[OPEN-ILS-DEV] ***SPAM*** Re: ***SPAM*** Re: ***SPAM*** Re: ***SPAM*** Re: Napkin drawings for removing OpenILS::Application::Storage::FTS
Mike Rylander
mrylander at gmail.com
Wed Mar 31 15:07:10 EDT 2010
On Wed, Mar 31, 2010 at 11:48 AM, Mike Rylander <mrylander at gmail.com> wrote:
> OK ... so, here's an attempt at a grammar for the new
> QueryParser-based search stuff. The actual tokens used for much of
> the syntax is configurable.
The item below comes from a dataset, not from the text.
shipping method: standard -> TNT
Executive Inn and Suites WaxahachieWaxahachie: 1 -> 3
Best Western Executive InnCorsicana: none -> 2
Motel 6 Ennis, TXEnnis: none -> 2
I'll try to point that out as best I can.
>
[snip]
> ------------------------------------------------------------------------------------------
>
> Coming soon -- lots of example queries and a list of configured values
> for the implementation class used in EG. I'll do all that on the
> wiki, and add the grammar, too.
And ... http://open-ils.org/dokuwiki/doku.php?id=documentation:technical:search_grammar
--miker
>
> --miker
>
> On Tue, Mar 9, 2010 at 2:52 PM, Mike Rylander <mrylander at gmail.com> wrote:
>> So, here's some more updatification. No BNF yet, but everything
>> mentioned below still works as described. Also, you can now add more
>> than one field to a specific index definition search, thusly:
>>
>> title|proper|uniform|translated: harry potter
>>
>> and the query built will search all of those index definitions.
>>
>> You'll find attached 3 files:
>>
>> * QueryParser.pm -- the core parser and query tree building code
>> * EG_QueryParser.pm -- an Evergreen-specific subclass which adds
>> tsearch2 logic, SQL generation, and code which populates the parser in
>> the right way for Evergreen by filling in classes, fields, modifiers
>> and functions that we need
>> * fts-replacement.pl -- a script to test the above modules
>>
>> My test command line is currently:
>>
>> $ time PERL5LIB=$PERL5LIB:/home/miker/svn/OpenSRF/src/perl/lib/
>> ./fts-replacement.pl --query='ti:jk harry kw:rowling
>> sort(title)#descending'
>>
>> and you can adjust the PERL5LIB and query to taste (or remove it to
>> see the redonkulous default test query). We just need
>> OpenSRF::Utils::JSON ... hence the PERL5LIB mangling. If you have
>> OpenSRF installed, no need for that bit
>>
>> Thought or comments welcome.
>>
>> --miker
>>
>> On Thu, Feb 11, 2010 at 2:32 PM, Mike Rylander <mrylander at gmail.com> wrote:
>>> What's the definition of insanity, again? ;)
>>>
>>> Here's round 2 of a possible new query parser. In this version we
>>> support configurable search classes, fields, modifiers and filters.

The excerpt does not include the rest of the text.